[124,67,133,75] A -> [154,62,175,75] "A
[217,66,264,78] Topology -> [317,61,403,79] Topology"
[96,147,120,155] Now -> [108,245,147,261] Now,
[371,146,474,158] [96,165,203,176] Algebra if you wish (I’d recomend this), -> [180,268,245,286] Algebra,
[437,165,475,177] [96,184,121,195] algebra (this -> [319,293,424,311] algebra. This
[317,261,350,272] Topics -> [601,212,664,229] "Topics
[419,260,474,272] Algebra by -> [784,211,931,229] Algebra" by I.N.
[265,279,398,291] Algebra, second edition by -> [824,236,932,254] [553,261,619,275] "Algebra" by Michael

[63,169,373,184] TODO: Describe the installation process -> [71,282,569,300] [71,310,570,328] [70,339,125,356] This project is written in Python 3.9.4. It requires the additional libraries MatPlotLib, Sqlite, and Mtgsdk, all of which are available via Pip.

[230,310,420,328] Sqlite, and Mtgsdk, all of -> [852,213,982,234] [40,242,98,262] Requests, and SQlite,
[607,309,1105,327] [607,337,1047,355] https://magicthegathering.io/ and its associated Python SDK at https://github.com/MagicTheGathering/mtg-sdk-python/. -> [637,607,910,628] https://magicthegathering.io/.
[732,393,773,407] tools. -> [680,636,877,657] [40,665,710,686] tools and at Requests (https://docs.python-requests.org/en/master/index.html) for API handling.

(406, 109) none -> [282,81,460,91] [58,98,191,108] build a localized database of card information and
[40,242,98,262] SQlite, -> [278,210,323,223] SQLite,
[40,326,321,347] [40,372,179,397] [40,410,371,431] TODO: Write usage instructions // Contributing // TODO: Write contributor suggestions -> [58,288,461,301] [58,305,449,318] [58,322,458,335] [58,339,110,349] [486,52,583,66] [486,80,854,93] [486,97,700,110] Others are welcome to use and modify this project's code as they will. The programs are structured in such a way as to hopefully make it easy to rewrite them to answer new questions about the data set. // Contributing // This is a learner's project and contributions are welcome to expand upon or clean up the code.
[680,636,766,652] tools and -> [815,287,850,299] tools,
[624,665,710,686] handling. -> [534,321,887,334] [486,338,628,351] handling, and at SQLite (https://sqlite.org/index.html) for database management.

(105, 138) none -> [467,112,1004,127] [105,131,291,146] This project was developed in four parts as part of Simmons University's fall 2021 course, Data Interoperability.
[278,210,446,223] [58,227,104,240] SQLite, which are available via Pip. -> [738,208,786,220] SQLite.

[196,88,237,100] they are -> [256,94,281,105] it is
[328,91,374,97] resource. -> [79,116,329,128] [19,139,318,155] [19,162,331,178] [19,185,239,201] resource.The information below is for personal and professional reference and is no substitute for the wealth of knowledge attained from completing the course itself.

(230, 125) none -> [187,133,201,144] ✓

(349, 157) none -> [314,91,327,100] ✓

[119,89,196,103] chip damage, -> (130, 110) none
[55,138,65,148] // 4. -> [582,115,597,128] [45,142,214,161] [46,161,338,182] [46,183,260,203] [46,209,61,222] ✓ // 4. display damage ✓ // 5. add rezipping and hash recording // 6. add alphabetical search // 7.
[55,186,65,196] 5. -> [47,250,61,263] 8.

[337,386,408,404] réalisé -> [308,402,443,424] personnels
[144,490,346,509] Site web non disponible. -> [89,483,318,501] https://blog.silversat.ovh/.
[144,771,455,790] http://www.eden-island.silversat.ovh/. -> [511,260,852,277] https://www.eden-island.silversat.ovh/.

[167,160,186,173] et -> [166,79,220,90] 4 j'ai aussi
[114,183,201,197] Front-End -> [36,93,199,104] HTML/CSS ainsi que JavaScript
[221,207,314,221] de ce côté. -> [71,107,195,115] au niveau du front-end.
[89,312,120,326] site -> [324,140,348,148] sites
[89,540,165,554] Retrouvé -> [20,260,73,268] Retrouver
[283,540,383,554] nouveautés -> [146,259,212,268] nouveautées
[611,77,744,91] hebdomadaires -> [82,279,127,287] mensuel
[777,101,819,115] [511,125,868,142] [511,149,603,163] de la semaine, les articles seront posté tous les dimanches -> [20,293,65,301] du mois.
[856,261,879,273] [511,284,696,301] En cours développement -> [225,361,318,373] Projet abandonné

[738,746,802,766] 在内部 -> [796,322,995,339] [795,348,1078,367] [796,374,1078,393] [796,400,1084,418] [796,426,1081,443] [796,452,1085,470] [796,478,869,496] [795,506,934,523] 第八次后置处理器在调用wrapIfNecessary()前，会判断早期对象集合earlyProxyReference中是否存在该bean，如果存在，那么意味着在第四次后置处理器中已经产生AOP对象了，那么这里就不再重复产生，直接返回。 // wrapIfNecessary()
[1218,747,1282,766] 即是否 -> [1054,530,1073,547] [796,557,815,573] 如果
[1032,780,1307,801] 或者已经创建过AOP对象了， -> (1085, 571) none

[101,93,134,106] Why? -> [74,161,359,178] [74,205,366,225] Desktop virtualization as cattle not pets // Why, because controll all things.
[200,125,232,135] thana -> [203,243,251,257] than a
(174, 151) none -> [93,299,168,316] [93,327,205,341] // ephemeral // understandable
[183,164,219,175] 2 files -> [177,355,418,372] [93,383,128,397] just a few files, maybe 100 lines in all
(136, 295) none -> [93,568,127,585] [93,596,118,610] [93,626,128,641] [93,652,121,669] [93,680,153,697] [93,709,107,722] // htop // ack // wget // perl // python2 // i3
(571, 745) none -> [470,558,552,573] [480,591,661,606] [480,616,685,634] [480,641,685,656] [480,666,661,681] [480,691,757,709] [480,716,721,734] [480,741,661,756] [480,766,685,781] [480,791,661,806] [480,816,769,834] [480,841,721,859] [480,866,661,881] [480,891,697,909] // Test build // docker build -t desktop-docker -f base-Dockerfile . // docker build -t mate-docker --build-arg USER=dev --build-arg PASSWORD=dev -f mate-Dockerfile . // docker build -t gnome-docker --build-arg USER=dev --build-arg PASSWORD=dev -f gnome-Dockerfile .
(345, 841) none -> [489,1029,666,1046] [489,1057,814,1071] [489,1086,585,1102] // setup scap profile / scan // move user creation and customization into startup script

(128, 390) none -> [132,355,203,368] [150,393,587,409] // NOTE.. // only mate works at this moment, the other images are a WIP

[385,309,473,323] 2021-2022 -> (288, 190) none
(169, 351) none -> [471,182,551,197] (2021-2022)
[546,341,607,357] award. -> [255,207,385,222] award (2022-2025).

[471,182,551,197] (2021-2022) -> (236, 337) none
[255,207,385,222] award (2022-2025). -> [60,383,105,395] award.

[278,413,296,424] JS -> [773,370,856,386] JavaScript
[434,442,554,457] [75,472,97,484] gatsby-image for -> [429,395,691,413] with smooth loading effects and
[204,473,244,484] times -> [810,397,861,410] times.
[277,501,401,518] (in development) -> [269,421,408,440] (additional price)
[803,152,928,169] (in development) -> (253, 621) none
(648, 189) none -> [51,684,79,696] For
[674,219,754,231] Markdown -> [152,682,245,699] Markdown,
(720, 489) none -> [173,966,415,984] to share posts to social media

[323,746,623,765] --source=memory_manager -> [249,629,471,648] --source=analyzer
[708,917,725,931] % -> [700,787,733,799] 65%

### Work request
Extract all lines from the data in which "Mtgsdk" is found.

### Exercise result
[63,169,373,184] TODO: Describe the installation process -> [71,282,569,300] [71,310,570,328] [70,339,125,356] This project is written in Python 3.9.4. It requires the additional libraries MatPlotLib, Sqlite, and Mtgsdk, all of which are available via Pip.
[230,310,420,328] Sqlite, and Mtgsdk, all of -> [852,213,982,234] [40,242,98,262] Requests, and SQlite,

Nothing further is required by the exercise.